Stored items from a collection:

⁂

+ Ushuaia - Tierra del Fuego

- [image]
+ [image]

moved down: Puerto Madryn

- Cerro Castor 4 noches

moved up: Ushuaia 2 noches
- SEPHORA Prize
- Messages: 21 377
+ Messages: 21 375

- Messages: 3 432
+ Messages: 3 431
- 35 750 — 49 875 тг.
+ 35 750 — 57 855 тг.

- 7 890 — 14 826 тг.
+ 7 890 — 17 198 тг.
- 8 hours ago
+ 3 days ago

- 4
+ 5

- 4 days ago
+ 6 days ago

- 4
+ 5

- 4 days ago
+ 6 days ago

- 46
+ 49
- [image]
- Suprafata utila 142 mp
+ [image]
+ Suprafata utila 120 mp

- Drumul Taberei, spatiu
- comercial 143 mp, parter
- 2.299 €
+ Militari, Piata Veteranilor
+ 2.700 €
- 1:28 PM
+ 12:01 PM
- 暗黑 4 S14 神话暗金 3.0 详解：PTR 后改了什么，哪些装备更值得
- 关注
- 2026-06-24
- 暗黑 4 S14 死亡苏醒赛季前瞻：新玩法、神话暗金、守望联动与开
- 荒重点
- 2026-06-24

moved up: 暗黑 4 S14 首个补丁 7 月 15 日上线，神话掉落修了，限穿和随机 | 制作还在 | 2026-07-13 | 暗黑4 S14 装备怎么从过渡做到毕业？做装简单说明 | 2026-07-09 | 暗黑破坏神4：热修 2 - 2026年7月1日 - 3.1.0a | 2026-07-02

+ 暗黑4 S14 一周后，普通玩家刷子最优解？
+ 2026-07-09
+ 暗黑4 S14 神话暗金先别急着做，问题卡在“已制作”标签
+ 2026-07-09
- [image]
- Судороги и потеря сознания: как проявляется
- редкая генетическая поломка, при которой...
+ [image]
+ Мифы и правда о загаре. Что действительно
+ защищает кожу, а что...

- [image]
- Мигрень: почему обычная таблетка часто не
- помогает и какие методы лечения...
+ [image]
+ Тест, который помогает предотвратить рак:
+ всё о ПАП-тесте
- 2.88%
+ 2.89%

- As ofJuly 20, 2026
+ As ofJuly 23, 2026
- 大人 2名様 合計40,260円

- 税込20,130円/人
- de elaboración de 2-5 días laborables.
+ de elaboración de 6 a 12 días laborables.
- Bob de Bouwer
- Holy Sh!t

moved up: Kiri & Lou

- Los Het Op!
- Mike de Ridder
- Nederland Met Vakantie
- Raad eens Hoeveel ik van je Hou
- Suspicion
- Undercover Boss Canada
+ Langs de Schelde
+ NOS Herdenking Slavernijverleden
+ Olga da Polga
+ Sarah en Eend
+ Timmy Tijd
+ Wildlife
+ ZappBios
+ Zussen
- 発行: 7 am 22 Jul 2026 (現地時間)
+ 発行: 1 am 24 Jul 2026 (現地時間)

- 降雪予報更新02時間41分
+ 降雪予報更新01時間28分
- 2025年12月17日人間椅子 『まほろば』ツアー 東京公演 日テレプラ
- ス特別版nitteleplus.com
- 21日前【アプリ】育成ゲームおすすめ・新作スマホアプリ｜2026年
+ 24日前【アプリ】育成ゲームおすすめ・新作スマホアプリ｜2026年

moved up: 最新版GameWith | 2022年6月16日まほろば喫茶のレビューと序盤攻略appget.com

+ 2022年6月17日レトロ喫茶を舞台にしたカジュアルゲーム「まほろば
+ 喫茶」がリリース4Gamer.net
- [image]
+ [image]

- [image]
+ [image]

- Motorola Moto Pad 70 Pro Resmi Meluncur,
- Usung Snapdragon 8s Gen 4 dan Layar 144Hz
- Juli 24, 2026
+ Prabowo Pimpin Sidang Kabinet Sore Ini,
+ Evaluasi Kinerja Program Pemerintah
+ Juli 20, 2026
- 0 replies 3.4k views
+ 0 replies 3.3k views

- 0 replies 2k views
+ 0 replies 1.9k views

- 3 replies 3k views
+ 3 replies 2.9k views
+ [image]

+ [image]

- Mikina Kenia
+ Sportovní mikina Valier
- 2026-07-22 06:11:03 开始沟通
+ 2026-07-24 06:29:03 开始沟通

⁂

**What is required:** Exact copies of the lines from the one containing "- 0 replies 3.4k views" through the final line of the records are all the answer should hold.

**Response box:**
- 0 replies 3.4k views
+ 0 replies 3.3k views

- 0 replies 2k views
+ 0 replies 1.9k views

- 3 replies 3k views
+ 3 replies 2.9k views
+ [image]

+ [image]

- Mikina Kenia
+ Sportovní mikina Valier
- 2026-07-22 06:11:03 开始沟通
+ 2026-07-24 06:29:03 开始沟通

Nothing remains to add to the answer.